LONDON (MarketWatch) -- The U.S. dollar rose on Thursday as investors took profits from low-yielding rivals like the Japanese yen after the previous day's turmoil which saw the Dow Jones Industrial Average slump 733 points.
The dollar rose 0.7% to 100.53 yen, recapturing the 100-yen level that serves as a barometer of the fear in broader markets. See related story.
The dollar index , which measures the greenback against a basket of currencies, rose 0.6% to 82.87.
The euro fell 0.3% to $1.3421, though the British pound rose 0.6% to $1.7236.
The recovery comes after a flurry of weak economic indicators released on Wednesday, notably U.S. retail sales which dropped the most in three years.
Downbeat comments from Federal Reserve Chairman Ben Bernanke and, late Tuesday, from San Francisco Fed President Janet Yellen, also contributed to the bearish tone.
"The euphoric response to the policy initiatives have more or less evaporated across a range of markets as Fed Chairman Bernanke provided an exceptionally downbeat outlook of the U.S. economy," noted UBS economists.
Analysts at Societe Generale were skeptical the greenback can sustain the recovery.
"The scale of net longs in the U.S. dollar amongst the speculative community may be constraining the ability of the dollar to rally convincingly despite returning risk aversion," they said.

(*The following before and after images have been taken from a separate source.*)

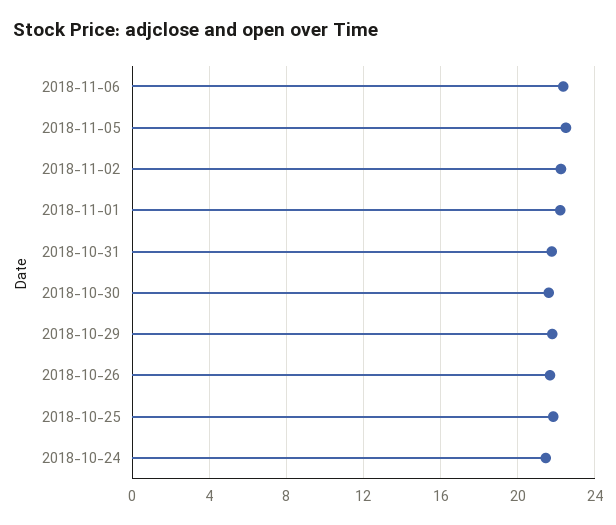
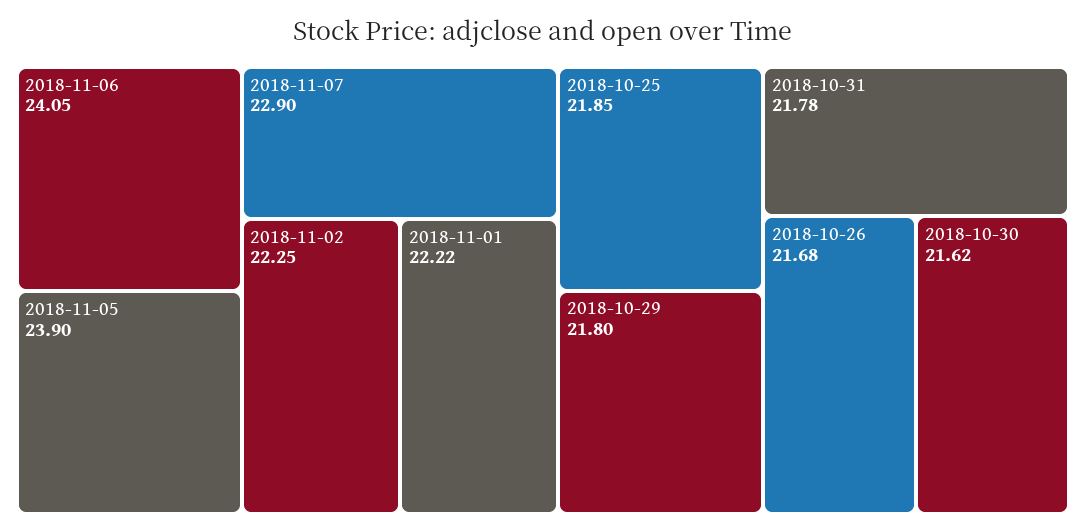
2018-11-06: 22.5 -> 24.05
2018-11-05: 22.5 -> 23.9
2018-10-24: 21.5 -> none
2018-11-07: none -> 22.9

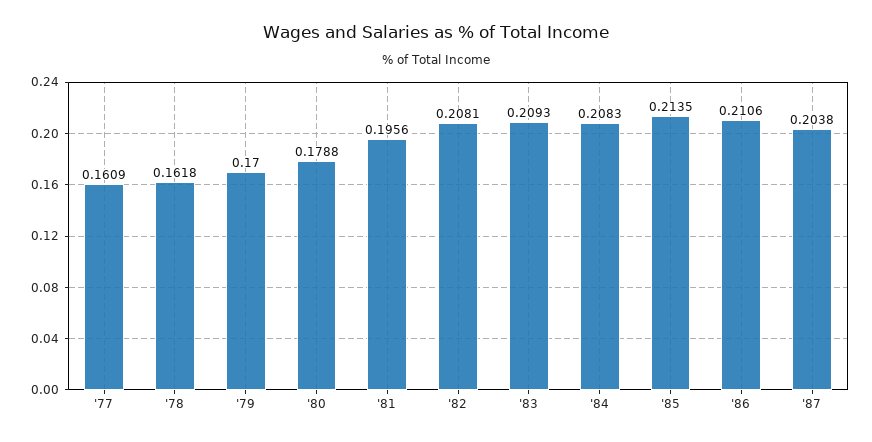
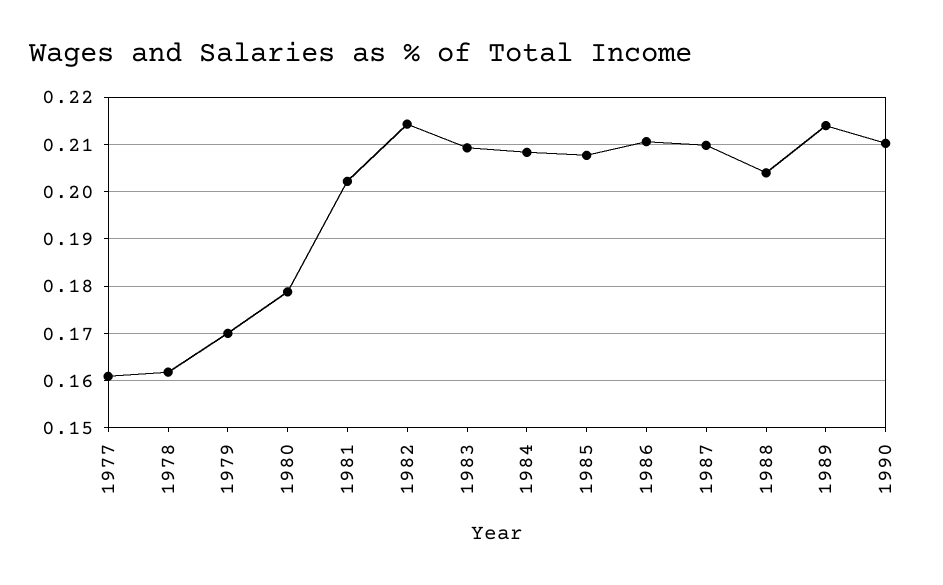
'81: 0.1956 -> 0.202
'82: 0.2081 -> 0.214
'85: 0.2135 -> 0.208
'87: 0.2038 -> 0.21
1988: none -> 0.204
1989: none -> 0.214
1990: none -> 0.21

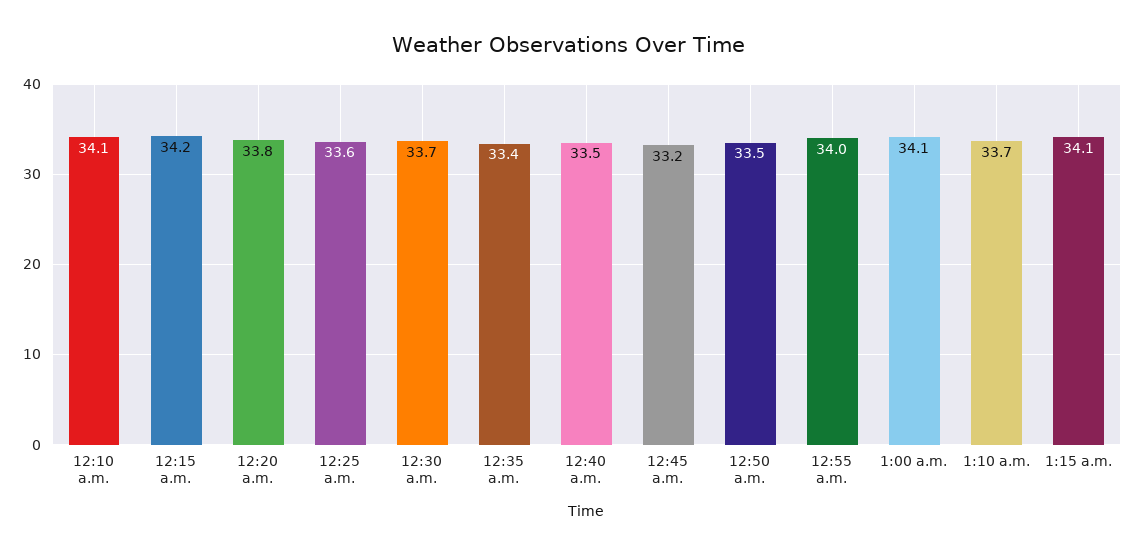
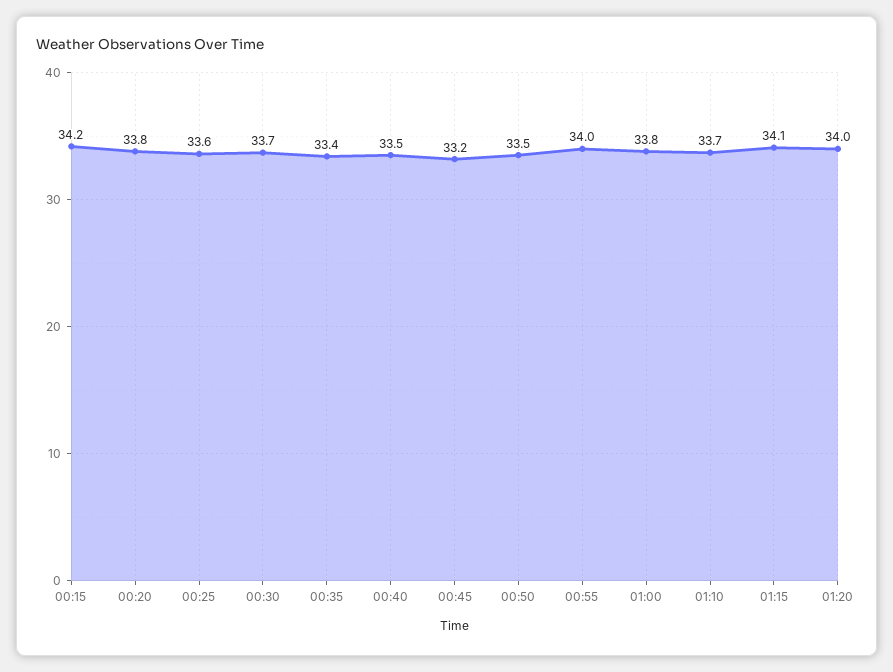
12:10 a.m.: 34.1 -> none
1:00 a.m.: 34.1 -> 33.8
01:20: none -> 34

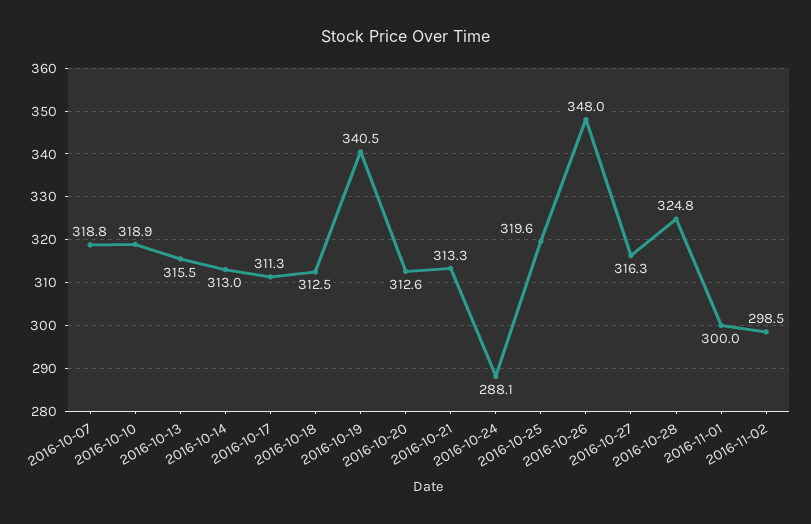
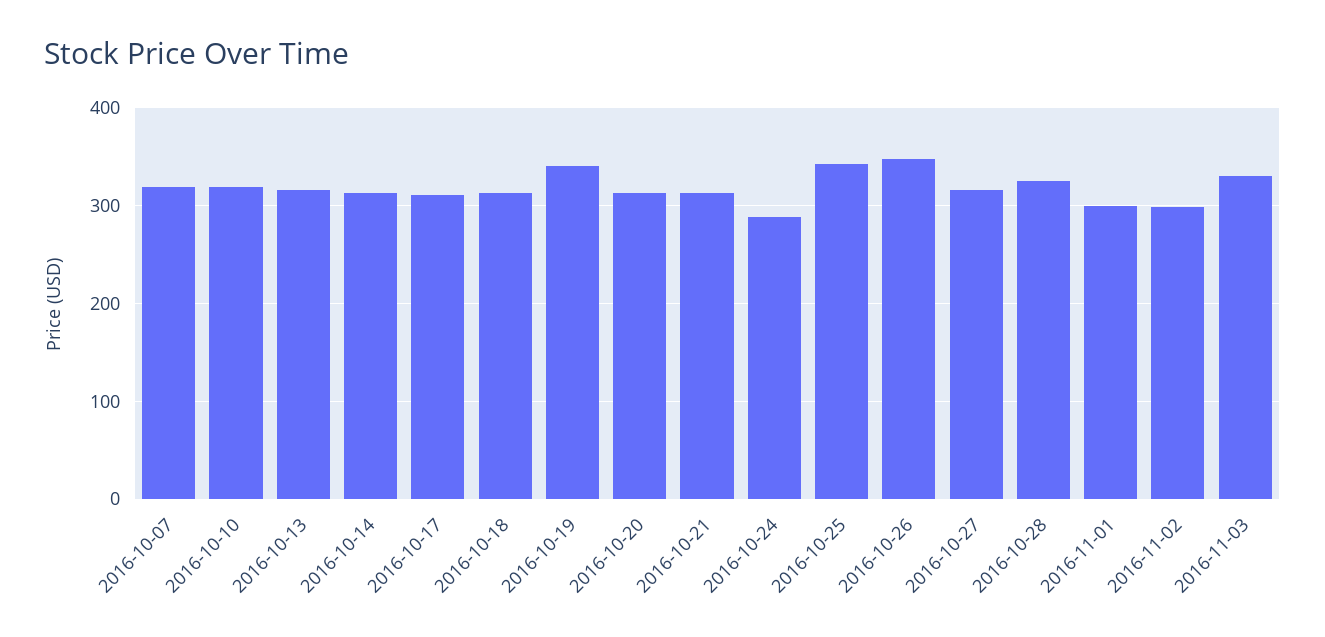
2016-10-25: 319.6 -> 340
2016-11-03: none -> 330

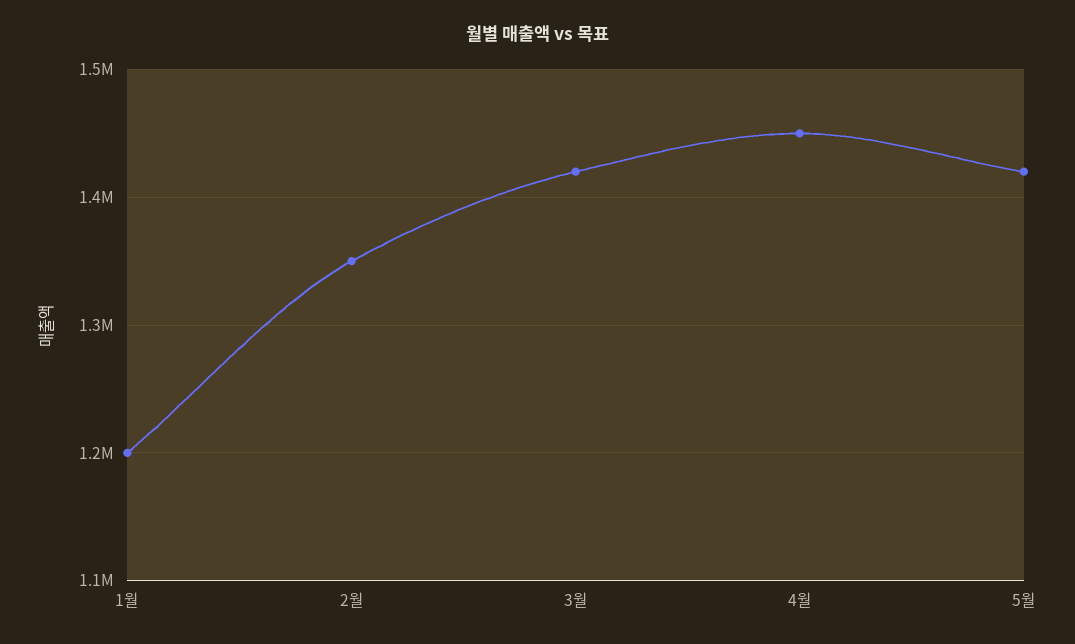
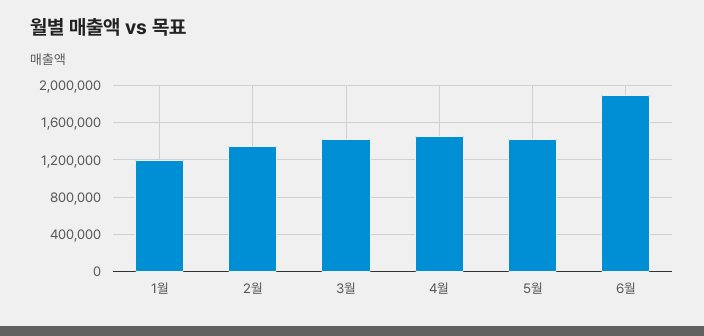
6월: none -> 1900000

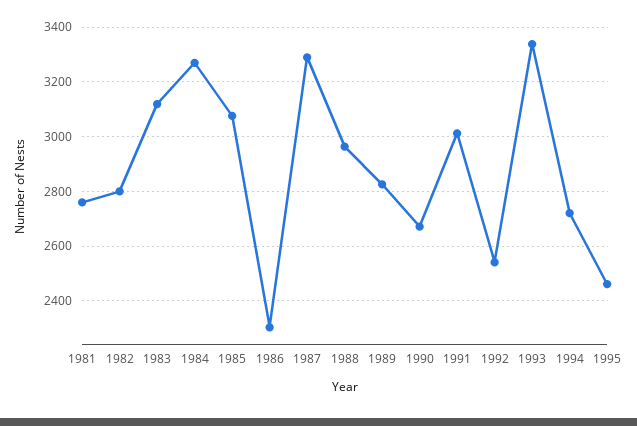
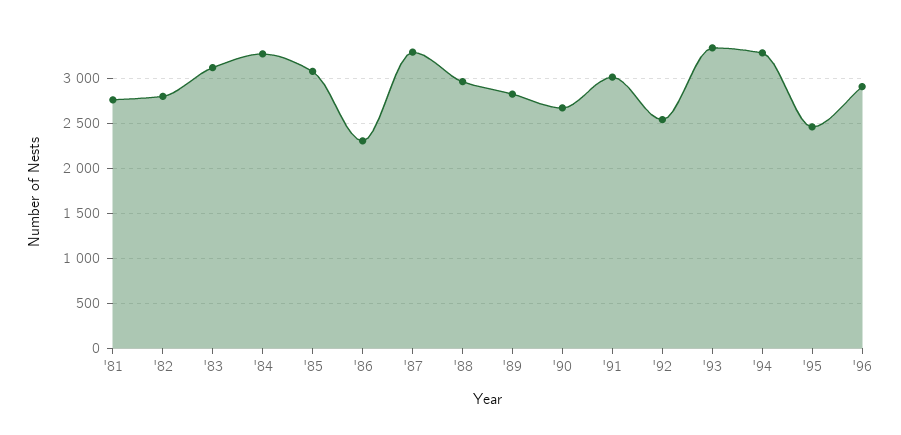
1994: 2725 -> 3300
'96: none -> 2900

There's also a flurry of economic data due later, notably consumer prices for September, weekly jobless claims, industrial production for September, a Philadelphia-area manufacturing survey for October and the NAHB housing index for October.
"Industrial production is expected to decline in September, the Philly Fed is seen sharply lower, and the NAHB may relapse in October," said Philipp Baertschi, an analyst at Sarasin in a note to clients. "The moderation in inflation is a positive, but it is clear now that deflation will be a bigger worry going forward than inflation."
The Swiss franc also traded lower, as the dollar rose 0.8% to 1.1405 francs. Like the yen, the low-yielding franc benefits when investors shed risk and struggles when they add it.
But there also was news of local importance, as the Swiss central bank said it will take up to $60 billion of troubled assets off UBS' books and rival Credit Suisse said it would raise 10 billion francs.